The visuals also deserve mention for their sheer beauty, sometimes creating some stunning vistas that one can find independent of the puzzle sections. You’ll travel from wide open, peaceful plains to oppressive factories, Egyptian temples to decrepit stone fortresses, and each one looks just as visually appealing as the last. They only serve as hub worlds to access the many puzzles the game contains, but it can be a real treat to step off the beaten path every once in a while and find something breathtaking just over the horizon. One of my favorite moments in the game occurred when I decided to hunt for hidden puzzles near the beginning of the game, only to scale down a short cliff face in order to find a massive lake, shimmering and glistening in the evening sun. The PS4 version may not live up to the Ultra settings one can find on PC, but it gets pretty close, and while it may not be the best looking game on the market right now, its environment design is something to be appreciated, if only for the level of care put into the areas that have no effect on the gameplay.

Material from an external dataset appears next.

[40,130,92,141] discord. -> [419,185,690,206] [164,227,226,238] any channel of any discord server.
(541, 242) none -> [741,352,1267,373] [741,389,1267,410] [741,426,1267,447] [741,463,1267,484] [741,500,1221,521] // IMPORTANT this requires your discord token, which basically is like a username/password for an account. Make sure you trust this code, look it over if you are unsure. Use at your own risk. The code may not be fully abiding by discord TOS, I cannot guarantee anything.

The Talos Principle: Deluxe Edition also bundles in the Road to Gehenna expansion released in July, and it adds some considerable length to the gexperience as a whole, adding on what is essentially another 10 hour campaign on top of the 15 hour one the base game presents. Instead of focusing on sigil collection, you instead are solving puzzles in new locations in order to save trapped robots. While it doesn’t add any new mechanics to the puzzles overall, it does add a brand new story that somehow remains just as interesting as the first one, and some devilishly creative situations for you to puzzle your way out of. I recommend playing the main game first before moving on to Road to Gehenna, as the puzzles contained within it are of far higher difficulty than anything you will find in the main game (except for perhaps some of the trickier bonus rooms) and the story weaves in with the original title in some interesting ways.

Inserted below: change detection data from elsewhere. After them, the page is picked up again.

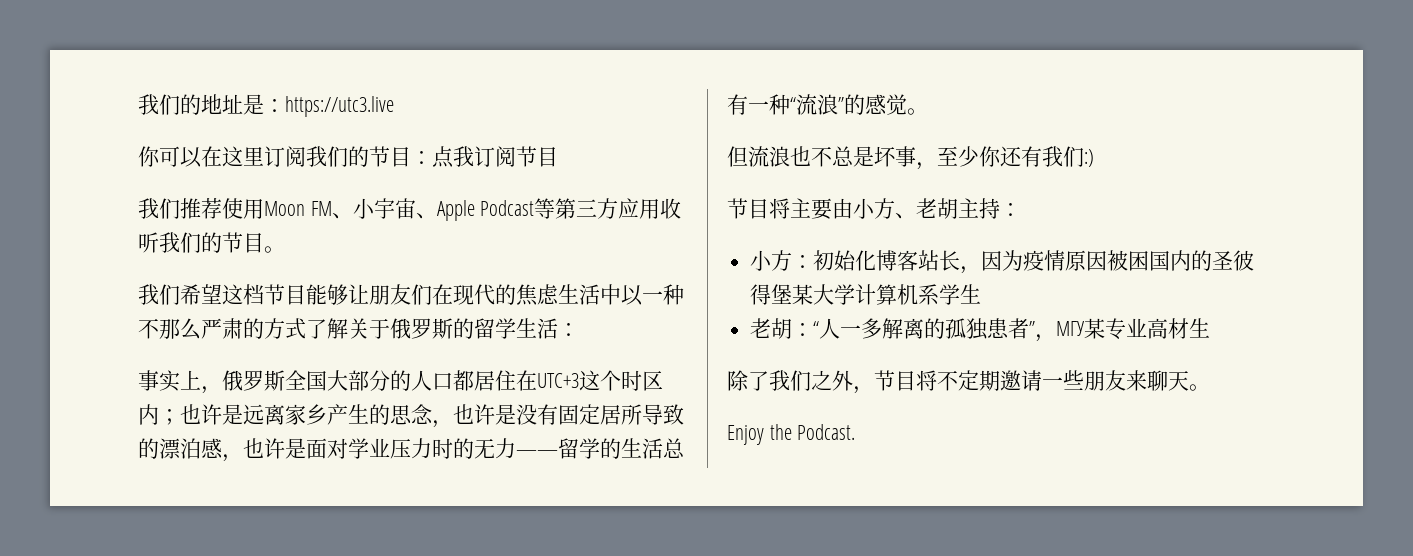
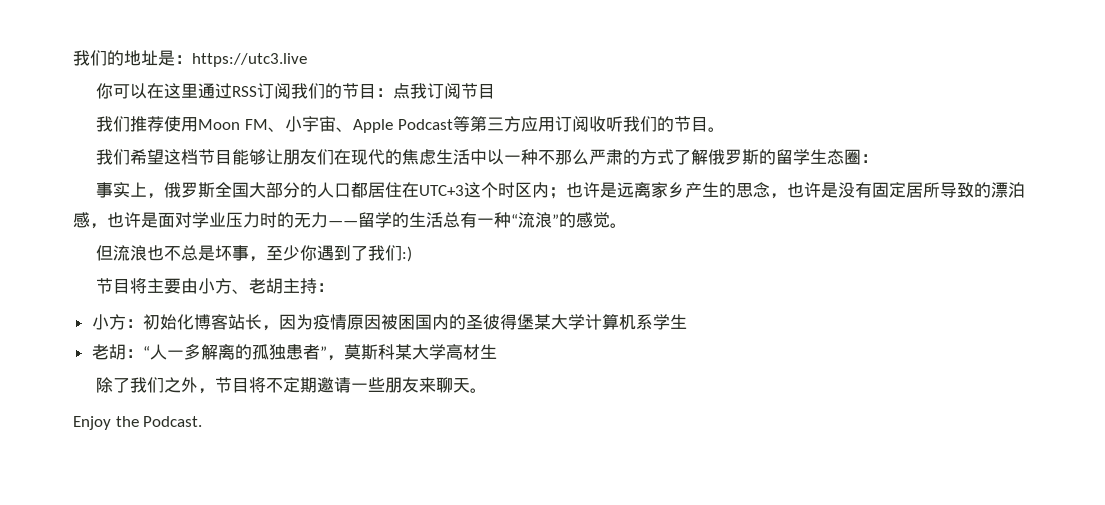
(264, 156) none -> [198,83,258,99] 通过RSS
(661, 209) none -> [554,116,589,132] 订阅
[348,318,390,339] 关于 -> (709, 157) none
[537,318,558,339] 活 -> [827,149,862,165] 态圈
[1000,146,1042,167] 还有 -> [317,245,369,261] 遇到了
[1056,318,1148,340] МГУ某专业 -> [343,344,446,360] 莫斯科某大学

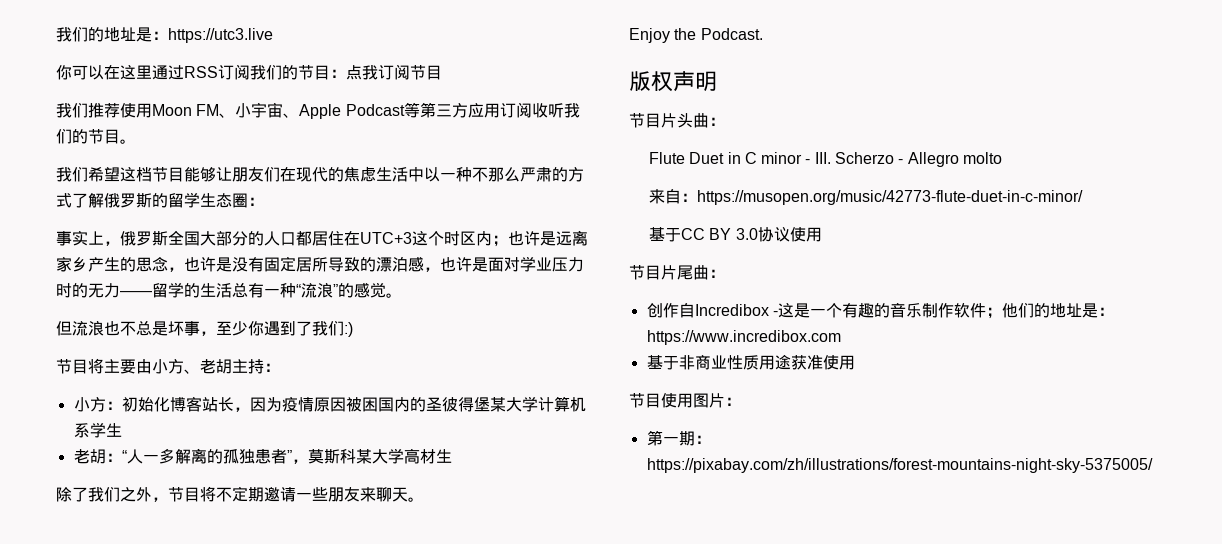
(203, 421) none -> [629,71,717,92] [629,113,725,128] [648,152,1003,167] [648,189,1083,205] [648,227,822,242] [629,265,725,280] [646,302,1114,319] [646,330,841,345] [646,354,855,370] [629,393,741,408] [646,430,711,446] [646,458,1153,473] // 版权声明 // 节目片头曲： // Flute Duet in C minor - III. Scherzo - Allegro molto // 来自：https://musopen.org/music/42773-flute-duet-in-c-minor/ // 基于CC BY 3.0协议使用 // 节目片尾曲： // 创作自Incredibox -这是一个有趣的音乐制作软件；他们的地址是：https://www.incredibox.com // 基于非商业性质用途获准使用 // 节目使用图片： // 第一期：https://pixabay.com/zh/illustrations/forest-mountains-night-sky-5375005/

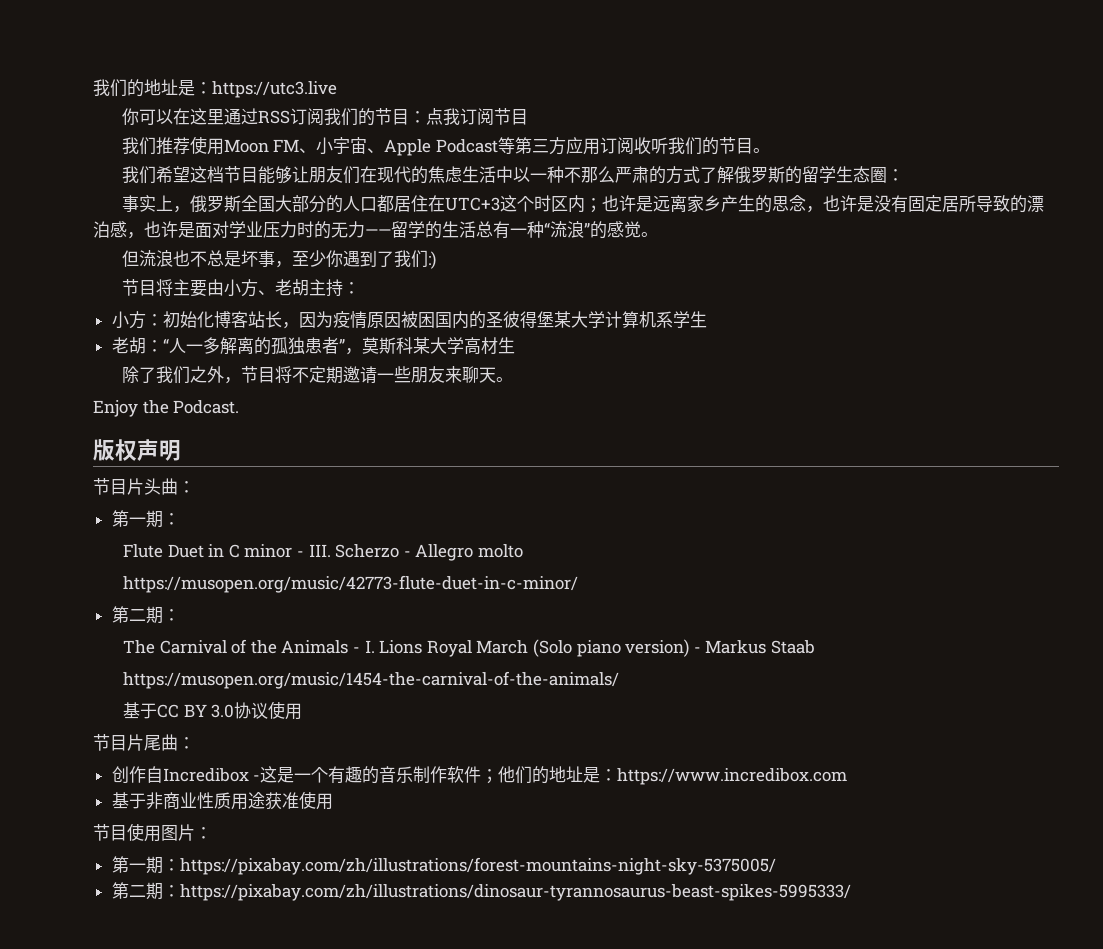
(725, 121) none -> [111,510,180,528] // 第一期：
[648,189,1083,205] 来自：https://musopen.org/music/42773-flute-duet-in-c-minor/ -> [123,575,579,593] [111,606,180,624] [123,639,815,657] [123,671,620,689] https://musopen.org/music/42773-flute-duet-in-c-minor/ // 第二期： // The Carnival of the Animals - I. Lions Royal March (Solo piano version) - Markus Staab // https://musopen.org/music/1454-the-carnival-of-the-animals/
(1153, 465) none -> [111,882,851,901] // 第二期：https://pixabay.com/zh/illustrations/dinosaur-tyrannosaurus-beast-spikes-5995333/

As a whole, The Talos Principle is a strong puzzle game that offers plenty to enjoy for fans of science fiction and puzzle games alike. It presents a strong narrative and a logical difficulty curve that respects the intelligence of the player, offering both a fantastic story to follow and a nice meaty gameplay focus that doesn’t overwhelm the player with needlessly complicated mechanics and instead relies on basic elements to create substantial challenges. The DLC adds on more of the same, and this PS4 version is a perfect way to experience them both if you haven’t had the pleasure of doing so before. It doesn’t add much in the form of content for returning players, but it’s still a wonderful game, and I heartily recommend it to all those interested.